When I was in middle school, I didn't exercise. Ever. I had overheard a few girls in my gym class making fun of how bad I was at football. We had fitness tests at school and I always got crappy marks. All of my experiences towards working out were negative and I felt like I could never be good at any sport. I had taken some tennis classes before and somewhat enjoyed it, but for some reason I quit that, too. Probably lack of self confidence.
When I was in my second year at high school, I became aware of the fact that I had gained some weight - I saw some pictures of myself and was disgusted. I have never been fat or overweight, but I certainly had become a little plumper. So I decided to change my habits and got a gym membership. I quickly realised that I actually quite liked the group lessons, especially the Les Mills ones - I got hooked on BodyPump and BodyAttack in just a few months. I started going to the gym 3-4 times a week. Exercising made me feel more alert and I didn't even have the urge to eat junk food anymore. I felt healthy, I got more muscles and I lost about 5 kg of fat. This went on for about two years - I managed to maintain this stage of physique even though I sometimes went a little up and down in weight. I always had a few kilos to lose to reach my target weight, though.
This is what my HeiaHeia page used to look like.
This autumn everything changed. I went through a rough time mentally since there were lots of changes in my life at that point. I moved away from my parents', I started at a new school and broke up with my teenage boyfriend. I was lost and tired all the time. I wanted to make new friends at the university and I attended quite a few freshers' parties. Our courses at school took up huge amounts of time since I had to learn completely new things and turn in big assignments every week.
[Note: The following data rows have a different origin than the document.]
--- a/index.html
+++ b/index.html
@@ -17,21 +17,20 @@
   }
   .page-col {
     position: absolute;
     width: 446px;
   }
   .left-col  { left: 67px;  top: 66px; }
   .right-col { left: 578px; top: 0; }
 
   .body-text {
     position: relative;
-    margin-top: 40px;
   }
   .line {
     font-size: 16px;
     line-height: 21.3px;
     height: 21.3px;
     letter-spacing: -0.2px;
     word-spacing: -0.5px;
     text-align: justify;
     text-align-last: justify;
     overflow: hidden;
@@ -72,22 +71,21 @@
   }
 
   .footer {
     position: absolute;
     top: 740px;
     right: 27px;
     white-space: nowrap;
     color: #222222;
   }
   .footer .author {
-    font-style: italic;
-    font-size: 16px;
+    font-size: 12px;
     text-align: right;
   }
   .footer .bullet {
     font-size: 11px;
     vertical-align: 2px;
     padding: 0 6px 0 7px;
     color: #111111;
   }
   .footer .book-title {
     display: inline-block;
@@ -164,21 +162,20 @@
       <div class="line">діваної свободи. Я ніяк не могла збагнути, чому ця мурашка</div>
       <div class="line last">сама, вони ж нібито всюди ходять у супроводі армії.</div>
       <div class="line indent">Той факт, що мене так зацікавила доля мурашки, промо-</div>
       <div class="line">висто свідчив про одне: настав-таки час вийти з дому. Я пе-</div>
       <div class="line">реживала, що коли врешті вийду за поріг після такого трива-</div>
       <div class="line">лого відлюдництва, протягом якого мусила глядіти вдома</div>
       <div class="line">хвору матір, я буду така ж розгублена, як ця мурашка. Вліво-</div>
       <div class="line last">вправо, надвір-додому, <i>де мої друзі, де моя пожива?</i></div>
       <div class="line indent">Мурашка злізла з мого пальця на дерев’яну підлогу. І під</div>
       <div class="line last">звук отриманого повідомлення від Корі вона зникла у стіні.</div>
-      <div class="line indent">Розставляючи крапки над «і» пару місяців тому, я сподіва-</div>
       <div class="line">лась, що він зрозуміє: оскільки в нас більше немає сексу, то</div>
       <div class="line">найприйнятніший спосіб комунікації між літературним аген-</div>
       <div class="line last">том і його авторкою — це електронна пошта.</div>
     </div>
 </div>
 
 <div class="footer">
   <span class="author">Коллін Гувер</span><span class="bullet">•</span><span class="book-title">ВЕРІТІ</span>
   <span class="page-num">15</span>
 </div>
I stopped eating healthy - I just didn't have any energy left when I came home in the evening so making some pasta and eating bread and other high-carb foods was just easier than taking the time to compose a salad of healthy ingredients. Going to the gym felt impossible when I was already multitasking every second of my day to get all my work done. I was, and still am, very close to a burn out.
I have never been one of those girls who can eat anything and stay skinny and damn, that pisses me off. Six months of not exercising and eating unhealthy have brought me back to the point where I started a few years back - I have gained back the five kilos and possibly more, I haven't really wanted to check lately. And trust me, five kilos in a short girl like me is a lot.
I know that I am normal weight. I want to stress that the (main) point of this post is not to complain about my extra kilos, but to wonder why I let my weight define the way I feel about myself. Why do I feel like my value as a human being has decreased after gaining some weight? Why do I feel guilty every time I eat? Why do I keep thinking how other people see me every time I interact with someone or only walk past someone?
The obvious answer that comes to mind, of course, is the suffocating pressure young girls get from the fashion industry. Bloggers and models with their bony chests and long, thin legs create an illusion of women having to look like skeletons to be socially accepted, while the most desired feminine body especially among men is often actually a little curvier. It feels like a slap in the face to see magazines writing articles on "how to love your body" and at the same time giving diet tips and advise on how to get the extra fat off your thighs. But it's not even entirely about the media. We women actively set sick standards for ourselves and our friends by pointing out our round body parts and gushing over what kind of unhealthy food we've had during the past few days. The whole society is so twisted around body image issues that gaining a few kilos makes me feel like a bad, lazy person when the truth is that I've just been going through a rough period during which it's been hard for me to take care of myself.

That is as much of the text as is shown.